Several compounds having the basic α-ionylideneacetic acid structure were tested in Cercospora rosicola resuspensions. At 100 μm, all the compounds inhibited abscisic acid (ABA) biosynthesis. Time studies with unlabelled and deuterated (2Z,4E)- and (2E,4E)-α-ionylideneacetic acids showed rapid conversions into both (2Z,4E)- and (2E,4E)-4′-keto-α-ionylideneacetic acids as major products. Incorporation of the label into ABA was specific for the 2Z,4E-isomer. Minor products, identified by GC-MS, were (2Z,4E)- and (2E,4E)-4′-hydroxy-α-ionylideneacetic acids and (2Z,4E)-1′-hydroxy-α-ionylideneacetic acid. The conversion to (2Z,4E)-l′-hydroxy-α-ionylideneacetic acid has not been previously reported and was specific for the 2Z,4E-isomer.
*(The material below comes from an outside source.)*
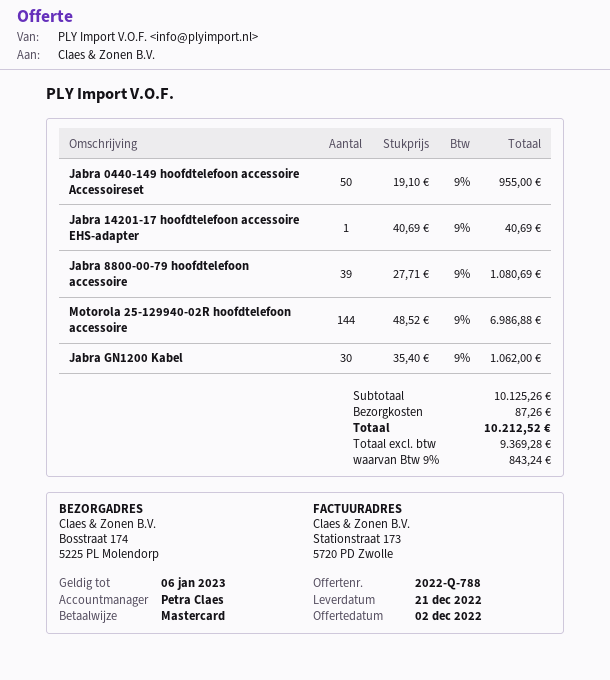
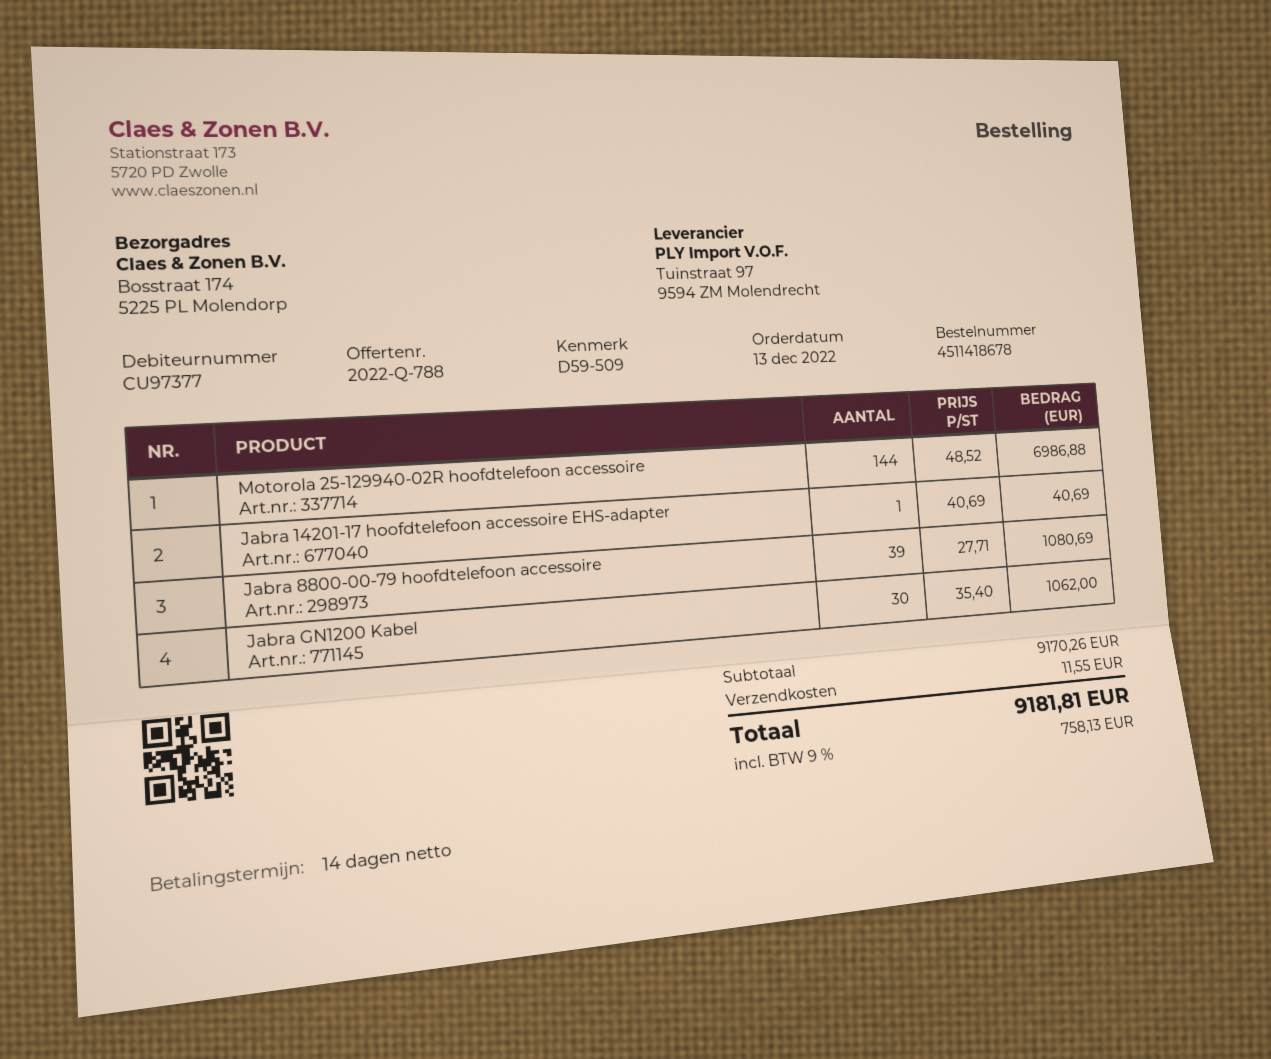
Jabra 0440-149 hoofdtelefoon accessoire Accessoireset: 50 x 19.10 = 955.00 -> none
subtotal: 10125.26 -> 9170.26
shipping: 87.26 -> 11.55
tax: 9% = 843.24 -> 9% = 758.13
total: 10212.52 -> 9181.81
A time study for the conversion of methyl esters of [2H3]-(2Z,4E)- and [2H3]-(2E,4E)-4′-keto-α-ionylideneacetates showed a slow introduction of the l′-hydroxyl group and specificity for 2Z,4E-isomer. Conversion of the ethyl esters of (2Z,4E)- and (2E,4E)-l′-hydroxy-α-ionylideneacetates into the ethyl esters of both ABA and (2E,4E)-ABA demonstrated that ABA can be formed by oxidation of the 4′-position after the insertion of the 1′-hydroxy group. The ethyl 1′-hydroxy acids were also isomerized to the corresponding ethyl (2Z,4E)- and ethyl (2E,4E)-3′-hydroxy-β-ionylideneacetates. Ethyl (2Z,4E)-1′-hydroxy acid also gave small amounts of ethyl l′,4′-trans-diol of ABA. These results suggest that ABA may be formed through a (2Z,4E)-1′-hydroxy-α-ionylidene-type intermediate in addition to the previously proposed route through (2Z,4E)-4′-keto-α-ionylideneacetic acid.